PHOENIX (AZFamily) — Get lost in the beyond.
Synopsis
Taking place in 1990, Backrooms follows Clark (Chiwetel Ejiofor), a failed architect and owner of a struggling furniture store. Recently divorced from his wife, Clark visits therapist Dr. Mary Kline (Renate Reinsve), yet their conversations are ineffective as Clark has trouble changing his bad habits. Clark discovers a passageway beyond the walls of his store’s basement, leading to a surreal, liminal world filled with endless hallways and doorways that seemingly go on with no end in sight. Determined to find an explanation for all this, Clark finds himself lost further into the Backrooms, both physically and psychologically.
My thoughts
If you’re not quite sure what “the Backrooms” are, here’s the original 4chan post that pretty much sums it all up: “If you’re not careful and you noclip out of reality in the wrong areas, you’ll end up in the Backrooms, where it’s nothing but the stink of old moist carpet, the madness of mono-yellow, the endless background noise of fluorescent lights at maximum hum-buzz, and approximately six hundred million square miles of randomly segmented empty rooms to be trapped in. God save you if you hear something wandering around nearby, because it sure as hell has heard you.”
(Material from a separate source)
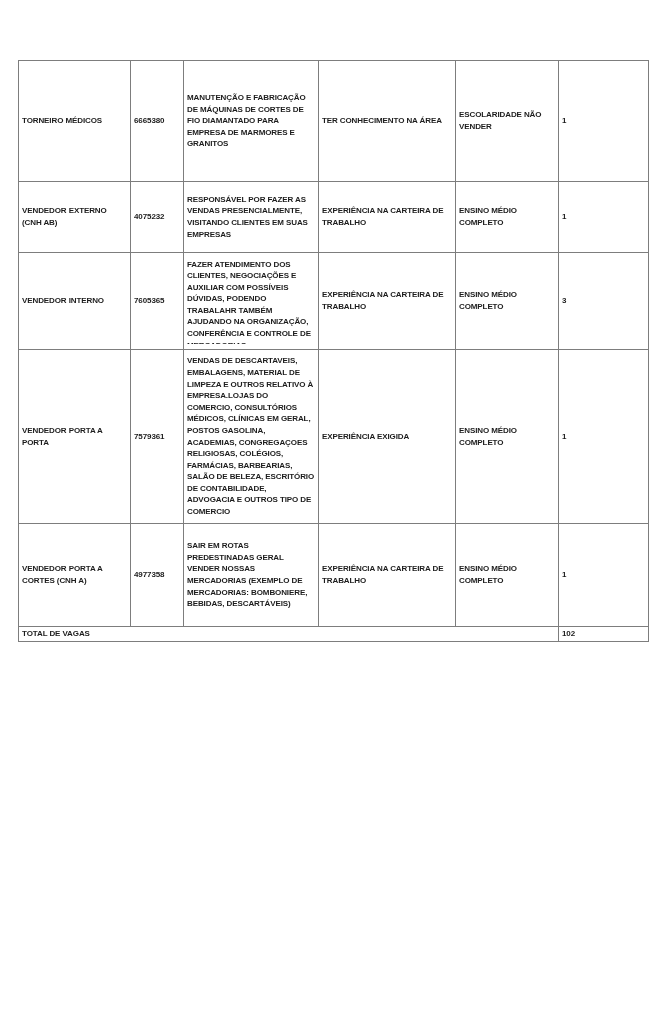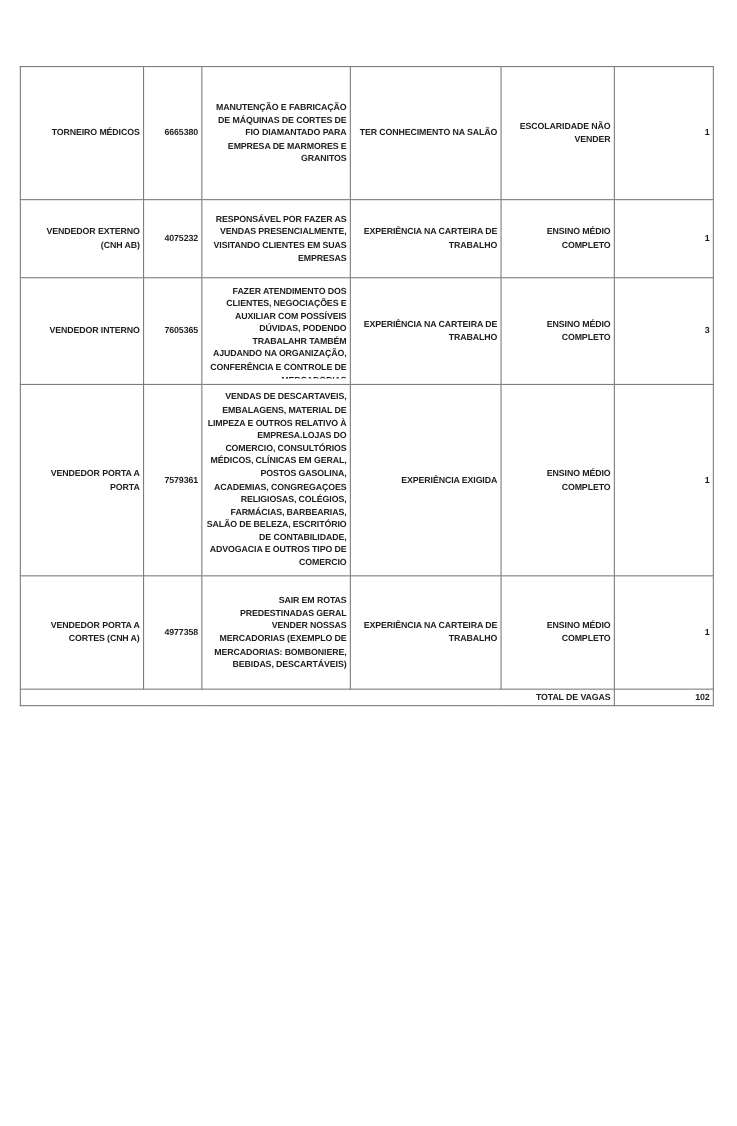"MANUTENÇÃO E FABRICAÇÃO DE MÁQUINAS" table.vagas-table td { text-align: right -> left }
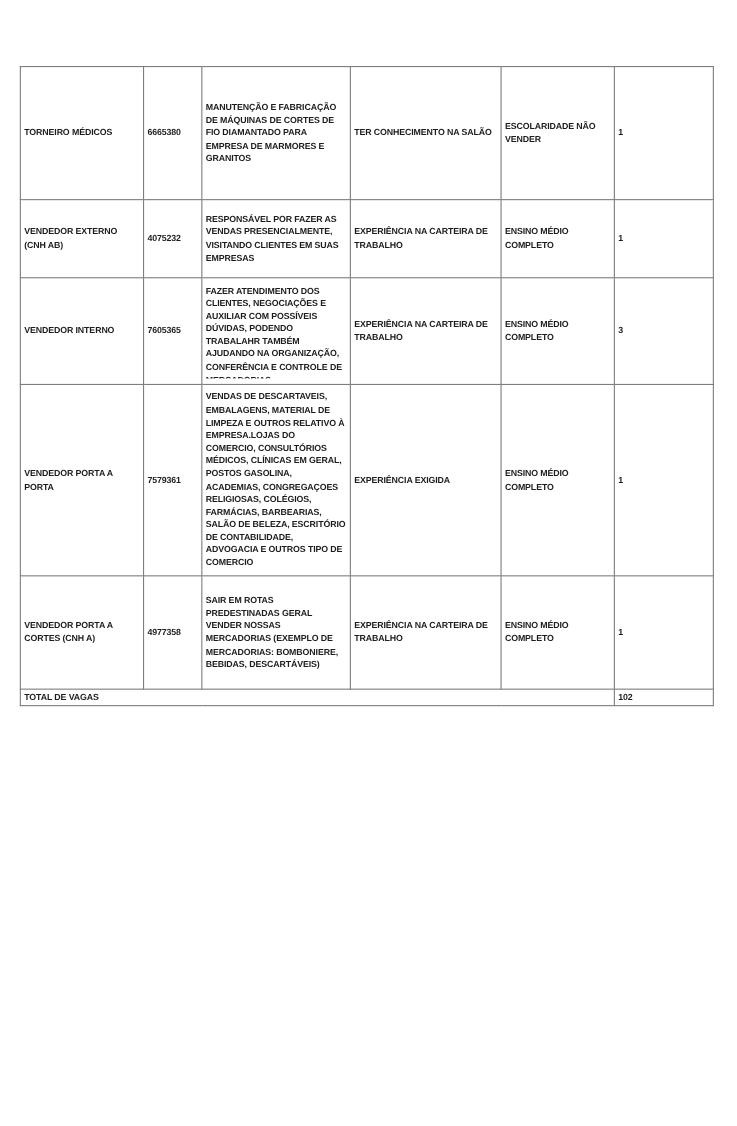"TER CONHECIMENTO NA SALÃO" div.cell-inner { text: SALÃO -> ÁREA }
That post first appeared online in May 2019, creating a sort of internet urban legend surrounding the idea of the Backrooms, with countless people putting their own spin on the idea. There’s not really one singular version, but the core idea remains the same: the further you explore the Backrooms, the more lost you become as the environments increasingly get more surreal and nightmare-like. Oh yeah, you’re also being watched and inevitably chased by something, so let’s just say, it’s not a place you would want to visit.
Back to the Backrooms
While the Backrooms have their origins in the anonymous ethers of the net, they were realized in cinematic form on YouTube by filmmaker Kane Parsons, aka Kane Pixels, in 2022. At the age of only 16, Parsons made the 10-minute short film Backrooms (Found Footage), using the 3D rendering software Blender to create the world of the Backrooms. Parsons went on to create 23 more short films centered around the concept, creating his own specific lore surrounding it…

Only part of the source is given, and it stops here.